# 30 yr old, non-typical situation



## CA14 (Oct 21, 2013)

Hello everyone. I've been a long time lurker and have had this website in the daily rotation for quite some time. First, let me say thank you to all the active forum members who share such valuable information and opinions. I have learned a great deal from the passionate folks on the forums, blogs, websites, and they have helped me stay on track and reach long ago set goals.

Here is my financial/life situation, as well as a few questions regarding the next few years.
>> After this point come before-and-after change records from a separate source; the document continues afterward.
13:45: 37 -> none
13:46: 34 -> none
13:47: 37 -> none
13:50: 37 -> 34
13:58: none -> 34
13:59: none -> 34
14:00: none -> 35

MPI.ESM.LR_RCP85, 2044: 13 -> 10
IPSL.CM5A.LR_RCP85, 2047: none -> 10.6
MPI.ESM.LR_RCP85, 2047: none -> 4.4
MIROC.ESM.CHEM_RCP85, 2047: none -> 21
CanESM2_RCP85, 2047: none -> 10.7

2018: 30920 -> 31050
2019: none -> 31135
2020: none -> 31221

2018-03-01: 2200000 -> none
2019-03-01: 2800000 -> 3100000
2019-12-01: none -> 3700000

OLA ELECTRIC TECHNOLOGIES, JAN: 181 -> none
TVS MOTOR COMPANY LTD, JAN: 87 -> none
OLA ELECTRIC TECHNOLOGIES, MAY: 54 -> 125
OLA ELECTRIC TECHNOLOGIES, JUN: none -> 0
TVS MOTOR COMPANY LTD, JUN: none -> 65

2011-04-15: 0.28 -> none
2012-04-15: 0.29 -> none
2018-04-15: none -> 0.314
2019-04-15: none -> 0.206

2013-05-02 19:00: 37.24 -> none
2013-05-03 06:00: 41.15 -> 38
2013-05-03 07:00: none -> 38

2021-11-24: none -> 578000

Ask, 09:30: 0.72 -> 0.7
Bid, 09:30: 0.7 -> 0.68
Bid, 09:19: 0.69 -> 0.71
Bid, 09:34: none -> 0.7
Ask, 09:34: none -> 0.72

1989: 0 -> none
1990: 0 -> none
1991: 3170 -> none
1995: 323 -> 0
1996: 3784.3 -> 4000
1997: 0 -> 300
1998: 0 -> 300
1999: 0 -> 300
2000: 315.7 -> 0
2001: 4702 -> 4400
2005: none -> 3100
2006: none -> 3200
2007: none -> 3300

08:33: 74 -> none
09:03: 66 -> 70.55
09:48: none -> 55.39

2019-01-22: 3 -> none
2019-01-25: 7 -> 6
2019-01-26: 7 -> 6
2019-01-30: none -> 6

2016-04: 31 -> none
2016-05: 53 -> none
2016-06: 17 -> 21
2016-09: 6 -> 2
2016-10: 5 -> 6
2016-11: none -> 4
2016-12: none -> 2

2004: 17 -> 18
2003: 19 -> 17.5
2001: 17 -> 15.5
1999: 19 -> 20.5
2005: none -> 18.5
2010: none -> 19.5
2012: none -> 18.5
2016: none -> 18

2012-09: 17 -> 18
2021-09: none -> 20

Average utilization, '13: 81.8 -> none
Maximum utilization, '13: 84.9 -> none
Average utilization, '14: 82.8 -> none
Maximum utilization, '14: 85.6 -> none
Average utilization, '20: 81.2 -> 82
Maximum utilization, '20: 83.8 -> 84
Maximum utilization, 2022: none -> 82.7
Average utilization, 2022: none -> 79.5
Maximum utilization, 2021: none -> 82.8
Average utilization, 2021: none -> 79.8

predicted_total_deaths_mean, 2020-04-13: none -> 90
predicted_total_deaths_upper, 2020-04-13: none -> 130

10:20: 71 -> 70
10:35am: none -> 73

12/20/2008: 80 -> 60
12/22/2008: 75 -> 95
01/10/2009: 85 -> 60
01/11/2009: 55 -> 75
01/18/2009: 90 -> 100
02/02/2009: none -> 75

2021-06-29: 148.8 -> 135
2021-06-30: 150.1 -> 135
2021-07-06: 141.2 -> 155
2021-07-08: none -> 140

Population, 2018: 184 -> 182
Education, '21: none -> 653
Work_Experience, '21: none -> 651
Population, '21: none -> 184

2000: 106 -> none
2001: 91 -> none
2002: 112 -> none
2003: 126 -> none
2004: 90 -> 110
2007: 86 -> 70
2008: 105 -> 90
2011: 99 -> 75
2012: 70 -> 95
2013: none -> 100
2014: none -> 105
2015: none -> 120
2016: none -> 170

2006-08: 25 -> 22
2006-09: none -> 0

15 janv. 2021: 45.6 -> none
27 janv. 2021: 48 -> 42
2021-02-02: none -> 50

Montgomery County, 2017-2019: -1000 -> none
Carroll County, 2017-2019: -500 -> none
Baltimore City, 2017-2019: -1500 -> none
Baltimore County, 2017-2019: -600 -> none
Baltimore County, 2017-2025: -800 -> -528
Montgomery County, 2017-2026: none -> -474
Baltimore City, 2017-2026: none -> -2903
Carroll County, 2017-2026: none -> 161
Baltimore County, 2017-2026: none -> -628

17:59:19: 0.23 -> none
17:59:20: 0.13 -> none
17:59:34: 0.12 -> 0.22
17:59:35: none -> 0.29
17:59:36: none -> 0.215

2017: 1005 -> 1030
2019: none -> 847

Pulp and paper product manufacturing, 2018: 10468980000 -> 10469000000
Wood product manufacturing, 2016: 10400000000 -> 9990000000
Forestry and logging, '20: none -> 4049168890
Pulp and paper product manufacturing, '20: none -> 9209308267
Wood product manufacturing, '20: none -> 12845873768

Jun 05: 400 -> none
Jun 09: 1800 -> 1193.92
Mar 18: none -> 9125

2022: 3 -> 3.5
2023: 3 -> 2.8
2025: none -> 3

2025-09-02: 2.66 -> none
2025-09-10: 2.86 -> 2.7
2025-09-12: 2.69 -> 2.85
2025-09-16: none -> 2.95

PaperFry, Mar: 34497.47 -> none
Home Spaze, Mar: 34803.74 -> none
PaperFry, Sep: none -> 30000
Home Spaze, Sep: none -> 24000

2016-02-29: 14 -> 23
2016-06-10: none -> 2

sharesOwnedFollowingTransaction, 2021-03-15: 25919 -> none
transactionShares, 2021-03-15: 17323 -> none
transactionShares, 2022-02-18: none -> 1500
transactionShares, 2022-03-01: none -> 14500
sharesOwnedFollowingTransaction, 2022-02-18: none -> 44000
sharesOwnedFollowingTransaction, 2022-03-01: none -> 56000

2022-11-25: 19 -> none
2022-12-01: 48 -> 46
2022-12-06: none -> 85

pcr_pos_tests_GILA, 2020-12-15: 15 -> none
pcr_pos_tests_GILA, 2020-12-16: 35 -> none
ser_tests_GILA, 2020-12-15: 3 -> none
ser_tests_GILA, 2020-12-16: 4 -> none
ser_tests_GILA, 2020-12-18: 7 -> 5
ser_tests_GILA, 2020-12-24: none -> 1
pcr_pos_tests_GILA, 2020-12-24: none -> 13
I recently turned 30 years old. Originally from a medium size Ontario city, I have lived abroad the last 11 years, 5 of the last have been as a non-resident. I play hockey professionally in Europe and spend my summers (3-4 months) in Canada. 
I have been fortunate to have had a rather high salary ~180K CAD Net the last 5 years. While I definitely enjoy a nice lifestyle, I have been saving at least 60-70% of my salary each year since I graduated. First season, a hard earned $4500, and an increasing amount since. 
I hope to play for another couple years at least, and hopefully at a similar salary. As well, I am getting married next year. We have saved what we budget will be needed (+20%) to pay for the wedding. Surely all being spent within the year, I have not included this 'Wedding Fund' in my assets. We rent overseas, both car and apartment.
My fiancee is an engineer, and prospects of finding a well paid job in Canada are strong.

All figures in CAD
Assets: 
Non-registered account (held abroad)
(Diversified index funds, low cost, predominately USD): $725,000
Savings account : $18,000
CAN Rental Property 1 (1/2 share): $65,000
CAN Rental Property 2 (1/2 Share): $45,000
CAN Rental Property 3 (1/2 share): $125, 000
Vehicles/ Toys: $65,000

Total Assets: $1,043,000

Liabilities:
Rental Prop Mortgage 1 (1/2 share): $40,000
Rental Prop Mortgage 2 (1/2 share): $25,000
Rental Prop Mortgage 3 (1/2 share): $73,000
C.C debt: 0
HELOC: 0
Student debt: 0

Total Liabilities: $138,000

Rental Properties are cash flowing positive, 2 of which on 10yr amortization, larger one with 21 yrs left. Wife-to-be is a diligent saver, more frugal, and rather uninterested in the finer points of personal finance. She has substantial savings, which are equally offset by outstanding student loans. We will both be eligible for this countries equivalent of CPP, and the program is very well funded. Rough estimates are $1600 a month combined from 65 on. I see this as icing on the cake and do not count it in.

A move back to Canada is the general idea in the 3-5 year range. While likely we could move into one of the rentals, we have thoughts of purchasing a 3bd+2bth townhouse or condo, living in it, and renovating while we decide what to do career wise. Once careers are on track, renovations complete, we have talked about building a house for the long haul.

I guess my questions are straight forward. *1) *What portion of our savings should we consider being accessible to use for a new house? Conservatively estimating we would have 1.1 million in Non-registered savings. * 2) * If building, would you mortgage even though savings could pay for it outright? Consider tapping equity in rental properties?
*3) *What portfolio net worth would be a good goal to set, for say 10 years from now. *4)* Owning a house outright, how would you put the remaining investable assets to work?
*5) *Should we consider allocating a large sum towards purchasing 3-4 more rentals? 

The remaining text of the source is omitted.